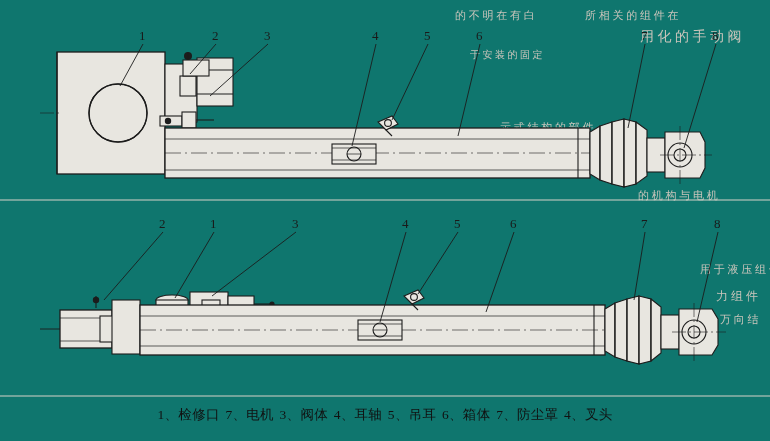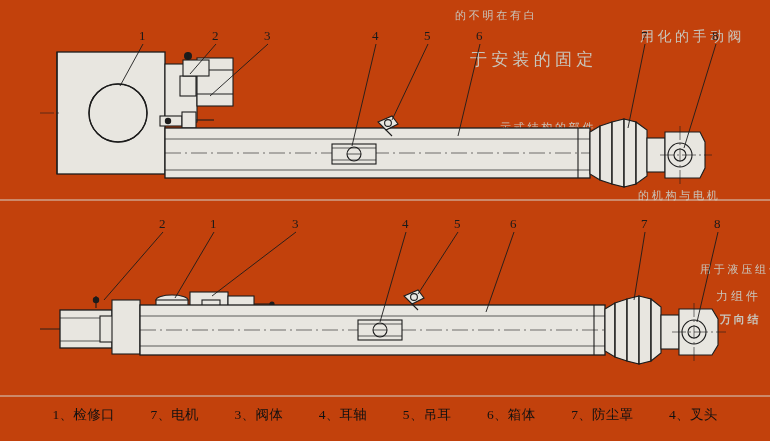--- a/index.html
+++ b/index.html
@@ -4,21 +4,21 @@
 <style>
   html, body {
     margin: 0;
     padding: 0;
     background: #ffffff;
   }
   #page {
     position: relative;
     width: 770px;
     height: 441px;
-    background: #c2410c;
+    background: #0f766e;
     overflow: hidden;
     font-family: "Liberation Sans", sans-serif;
   }
   #diagram-svg {
     position: absolute;
     left: 0;
     top: 0;
     width: 770px;
     height: 441px;
   }
@@ -37,43 +37,44 @@
     width: 770px;
     text-align: center;
     font-family: "Liberation Serif", serif;
     font-size: 13.5px;
     color: #111;
     letter-spacing: 0.3px;
     white-space: nowrap;
   }
   #legend .legend-item {
     display: inline-block;
-    margin: 0 16px;
+    margin: 0 1px;
   }
   .ghost {
     position: absolute;
     font-family: "Liberation Serif", serif;
     color: #c9c5bb;
     white-space: nowrap;
     pointer-events: none;
   }
 </style>
 </head>
 <body>
 
 <div id="page">
 
   <div class="ghost" style="left:455px; top:8px; font-size:11px;">的 不 明 在 有 白</div>
+  <div class="ghost" style="left:585px; top:8px; font-size:11px;">所 相 关 的 组 件 在</div>
   <div class="ghost" style="left:640px; top:28px; font-size:14px;">用 化 的 手 动 阀</div>
-  <div class="ghost" style="left:470px; top:48px; font-size:17px;">于 安 装 的 固 定</div>
+  <div class="ghost" style="left:470px; top:48px; font-size:10px;">于 安 装 的 固 定</div>
   <div class="ghost" style="left:500px; top:120px; font-size:11px;">示 式 结 构 的 部 件</div>
   <div class="ghost" style="left:638px; top:188px; font-size:11px;">的 机 构 与 电 机</div>
   <div class="ghost" style="left:700px; top:262px; font-size:11px;">用 于 液 压 组 合 式</div>
   <div class="ghost" style="left:716px; top:288px; font-size:12px;">力 组 件</div>
-  <div class="ghost" style="left:720px; top:312px; font-size:11px;font-weight:bold;">万 向 结</div>
+  <div class="ghost" style="left:720px; top:312px; font-size:11px;">万 向 结</div>
 
   <svg id="diagram-svg" viewBox="0 0 770 441">
     <g fill="none" stroke="#1c1c1c" stroke-width="1.1" stroke-linejoin="miter" stroke-linecap="butt">
 
       <g>
         <rect x="57" y="52" width="108" height="122" fill="#e8e6e0" stroke="#1c1c1c" stroke-width="1.3"></rect>
         <line x1="57" y1="52" x2="57" y2="174"></line>
         <circle cx="118" cy="113" r="29" fill="#e8e6e0"></circle>
         <circle cx="118" cy="113" r="29" stroke-width="1.4"></circle>
       </g>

#####

*WORK TO COMPLETE*: Your copy should hold every entry exactly as written, but none of the pictures.

*OUTPUT OF THE EXERCISE*:
--- a/index.html
+++ b/index.html
@@ -4,21 +4,21 @@
 <style>
   html, body {
     margin: 0;
     padding: 0;
     background: #ffffff;
   }
   #page {
     position: relative;
     width: 770px;
     height: 441px;
-    background: #c2410c;
+    background: #0f766e;
     overflow: hidden;
     font-family: "Liberation Sans", sans-serif;
   }
   #diagram-svg {
     position: absolute;
     left: 0;
     top: 0;
     width: 770px;
     height: 441px;
   }
@@ -37,43 +37,44 @@
     width: 770px;
     text-align: center;
     font-family: "Liberation Serif", serif;
     font-size: 13.5px;
     color: #111;
     letter-spacing: 0.3px;
     white-space: nowrap;
   }
   #legend .legend-item {
     display: inline-block;
-    margin: 0 16px;
+    margin: 0 1px;
   }
   .ghost {
     position: absolute;
     font-family: "Liberation Serif", serif;
     color: #c9c5bb;
     white-space: nowrap;
     pointer-events: none;
   }
 </style>
 </head>
 <body>
 
 <div id="page">
 
   <div class="ghost" style="left:455px; top:8px; font-size:11px;">的 不 明 在 有 白</div>
+  <div class="ghost" style="left:585px; top:8px; font-size:11px;">所 相 关 的 组 件 在</div>
   <div class="ghost" style="left:640px; top:28px; font-size:14px;">用 化 的 手 动 阀</div>
-  <div class="ghost" style="left:470px; top:48px; font-size:17px;">于 安 装 的 固 定</div>
+  <div class="ghost" style="left:470px; top:48px; font-size:10px;">于 安 装 的 固 定</div>
   <div class="ghost" style="left:500px; top:120px; font-size:11px;">示 式 结 构 的 部 件</div>
   <div class="ghost" style="left:638px; top:188px; font-size:11px;">的 机 构 与 电 机</div>
   <div class="ghost" style="left:700px; top:262px; font-size:11px;">用 于 液 压 组 合 式</div>
   <div class="ghost" style="left:716px; top:288px; font-size:12px;">力 组 件</div>
-  <div class="ghost" style="left:720px; top:312px; font-size:11px;font-weight:bold;">万 向 结</div>
+  <div class="ghost" style="left:720px; top:312px; font-size:11px;">万 向 结</div>
 
   <svg id="diagram-svg" viewBox="0 0 770 441">
     <g fill="none" stroke="#1c1c1c" stroke-width="1.1" stroke-linejoin="miter" stroke-linecap="butt">
 
       <g>
         <rect x="57" y="52" width="108" height="122" fill="#e8e6e0" stroke="#1c1c1c" stroke-width="1.3"></rect>
         <line x1="57" y1="52" x2="57" y2="174"></line>
         <circle cx="118" cy="113" r="29" fill="#e8e6e0"></circle>
         <circle cx="118" cy="113" r="29" stroke-width="1.4"></circle>
       </g>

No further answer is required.